■ Version difference data:
****************************************
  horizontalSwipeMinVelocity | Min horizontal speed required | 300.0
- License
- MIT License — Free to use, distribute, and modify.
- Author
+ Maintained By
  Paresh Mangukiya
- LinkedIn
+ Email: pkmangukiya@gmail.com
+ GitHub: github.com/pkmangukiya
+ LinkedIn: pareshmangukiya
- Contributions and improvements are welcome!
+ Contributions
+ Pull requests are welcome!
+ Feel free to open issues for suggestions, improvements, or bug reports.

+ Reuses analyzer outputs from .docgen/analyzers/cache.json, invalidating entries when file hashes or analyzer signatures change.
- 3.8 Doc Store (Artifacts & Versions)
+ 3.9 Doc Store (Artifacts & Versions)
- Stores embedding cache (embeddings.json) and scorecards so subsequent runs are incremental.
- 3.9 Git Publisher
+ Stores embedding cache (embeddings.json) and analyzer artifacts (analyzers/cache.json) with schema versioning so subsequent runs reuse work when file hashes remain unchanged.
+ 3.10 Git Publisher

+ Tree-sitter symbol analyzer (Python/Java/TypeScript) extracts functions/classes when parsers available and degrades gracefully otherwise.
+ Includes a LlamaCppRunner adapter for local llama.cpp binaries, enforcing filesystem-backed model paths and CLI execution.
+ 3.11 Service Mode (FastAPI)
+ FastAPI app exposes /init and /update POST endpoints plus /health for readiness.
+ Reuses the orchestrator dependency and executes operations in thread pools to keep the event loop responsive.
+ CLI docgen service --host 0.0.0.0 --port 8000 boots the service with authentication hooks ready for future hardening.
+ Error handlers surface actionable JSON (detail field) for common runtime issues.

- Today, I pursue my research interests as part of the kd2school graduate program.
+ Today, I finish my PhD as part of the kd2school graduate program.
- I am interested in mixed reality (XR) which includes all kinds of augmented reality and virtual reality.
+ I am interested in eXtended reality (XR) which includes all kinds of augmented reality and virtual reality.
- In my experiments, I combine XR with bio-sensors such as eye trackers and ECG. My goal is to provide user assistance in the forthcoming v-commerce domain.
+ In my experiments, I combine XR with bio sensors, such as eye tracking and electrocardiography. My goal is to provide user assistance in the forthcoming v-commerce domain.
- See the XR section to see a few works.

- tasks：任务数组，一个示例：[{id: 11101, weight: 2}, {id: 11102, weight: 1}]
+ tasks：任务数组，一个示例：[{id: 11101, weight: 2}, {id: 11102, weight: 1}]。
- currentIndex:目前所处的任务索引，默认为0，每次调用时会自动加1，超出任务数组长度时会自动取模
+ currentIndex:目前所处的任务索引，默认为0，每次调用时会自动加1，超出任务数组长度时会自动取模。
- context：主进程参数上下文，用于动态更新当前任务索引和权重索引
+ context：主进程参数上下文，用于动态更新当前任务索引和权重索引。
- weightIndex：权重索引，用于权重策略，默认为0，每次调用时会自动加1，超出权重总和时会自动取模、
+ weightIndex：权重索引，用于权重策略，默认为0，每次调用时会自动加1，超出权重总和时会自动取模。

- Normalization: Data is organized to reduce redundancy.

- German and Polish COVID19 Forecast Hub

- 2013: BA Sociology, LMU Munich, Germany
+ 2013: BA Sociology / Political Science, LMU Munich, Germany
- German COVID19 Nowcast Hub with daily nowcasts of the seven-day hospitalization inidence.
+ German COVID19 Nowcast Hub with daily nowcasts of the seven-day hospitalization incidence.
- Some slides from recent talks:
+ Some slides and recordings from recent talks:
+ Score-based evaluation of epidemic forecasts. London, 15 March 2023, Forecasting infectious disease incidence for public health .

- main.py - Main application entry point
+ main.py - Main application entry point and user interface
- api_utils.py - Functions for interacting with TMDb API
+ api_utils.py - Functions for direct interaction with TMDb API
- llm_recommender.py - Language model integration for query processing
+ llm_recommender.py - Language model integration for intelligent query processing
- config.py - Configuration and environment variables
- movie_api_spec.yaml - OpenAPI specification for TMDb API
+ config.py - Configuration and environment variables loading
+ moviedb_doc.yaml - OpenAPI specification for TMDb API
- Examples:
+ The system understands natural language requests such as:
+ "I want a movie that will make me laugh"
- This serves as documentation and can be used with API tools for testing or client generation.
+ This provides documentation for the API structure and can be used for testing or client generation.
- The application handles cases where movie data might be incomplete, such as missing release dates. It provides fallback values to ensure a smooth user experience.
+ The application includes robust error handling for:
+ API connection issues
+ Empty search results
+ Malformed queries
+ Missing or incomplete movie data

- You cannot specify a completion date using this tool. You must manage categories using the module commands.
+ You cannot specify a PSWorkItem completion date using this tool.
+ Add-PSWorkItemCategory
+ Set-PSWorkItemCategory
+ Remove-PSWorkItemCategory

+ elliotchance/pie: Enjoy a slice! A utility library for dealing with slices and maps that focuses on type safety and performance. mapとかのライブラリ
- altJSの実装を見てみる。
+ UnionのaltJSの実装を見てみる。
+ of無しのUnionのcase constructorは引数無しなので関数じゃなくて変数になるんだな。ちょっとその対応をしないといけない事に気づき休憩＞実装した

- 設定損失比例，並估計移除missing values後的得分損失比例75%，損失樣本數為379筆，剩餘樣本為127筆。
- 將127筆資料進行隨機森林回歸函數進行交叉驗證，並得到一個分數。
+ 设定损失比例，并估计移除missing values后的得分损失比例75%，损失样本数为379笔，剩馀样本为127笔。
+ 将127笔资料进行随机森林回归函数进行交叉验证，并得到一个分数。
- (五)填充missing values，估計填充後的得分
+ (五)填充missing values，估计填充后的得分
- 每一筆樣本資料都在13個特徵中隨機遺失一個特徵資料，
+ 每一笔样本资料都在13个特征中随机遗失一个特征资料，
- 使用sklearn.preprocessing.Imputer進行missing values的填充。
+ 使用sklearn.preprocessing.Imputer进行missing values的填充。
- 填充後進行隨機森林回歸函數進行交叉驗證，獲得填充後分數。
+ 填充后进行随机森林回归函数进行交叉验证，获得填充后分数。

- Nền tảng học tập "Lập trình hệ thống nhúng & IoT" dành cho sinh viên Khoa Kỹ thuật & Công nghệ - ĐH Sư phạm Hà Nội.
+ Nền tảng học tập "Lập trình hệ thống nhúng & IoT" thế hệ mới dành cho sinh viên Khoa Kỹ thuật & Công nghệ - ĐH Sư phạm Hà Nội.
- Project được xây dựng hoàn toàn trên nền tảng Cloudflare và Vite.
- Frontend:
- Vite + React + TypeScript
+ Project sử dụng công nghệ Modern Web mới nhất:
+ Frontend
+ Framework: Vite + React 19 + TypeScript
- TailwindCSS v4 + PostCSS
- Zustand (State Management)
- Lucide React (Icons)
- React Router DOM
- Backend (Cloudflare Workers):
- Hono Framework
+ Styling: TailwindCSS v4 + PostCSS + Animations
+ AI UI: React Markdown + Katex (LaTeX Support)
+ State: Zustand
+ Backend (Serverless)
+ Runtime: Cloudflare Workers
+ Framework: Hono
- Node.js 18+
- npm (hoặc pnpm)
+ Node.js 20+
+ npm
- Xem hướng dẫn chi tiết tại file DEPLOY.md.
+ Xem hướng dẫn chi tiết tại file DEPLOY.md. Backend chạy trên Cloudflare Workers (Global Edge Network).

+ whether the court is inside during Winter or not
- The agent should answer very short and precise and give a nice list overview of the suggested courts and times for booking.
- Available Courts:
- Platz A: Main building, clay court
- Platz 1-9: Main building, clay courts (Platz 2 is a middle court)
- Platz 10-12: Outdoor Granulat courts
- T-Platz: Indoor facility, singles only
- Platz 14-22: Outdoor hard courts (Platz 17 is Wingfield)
****************************************
Please give again the lines above between the line holding "- Node.js 18+" and the line holding "- Platz A: Main building, clay court", inclusive, exactly as they are and with nothing added.

- Node.js 18+
- npm (hoặc pnpm)
+ Node.js 20+
+ npm
- Xem hướng dẫn chi tiết tại file DEPLOY.md.
+ Xem hướng dẫn chi tiết tại file DEPLOY.md. Backend chạy trên Cloudflare Workers (Global Edge Network).

+ whether the court is inside during Winter or not
- The agent should answer very short and precise and give a nice list overview of the suggested courts and times for booking.
- Available Courts:
- Platz A: Main building, clay court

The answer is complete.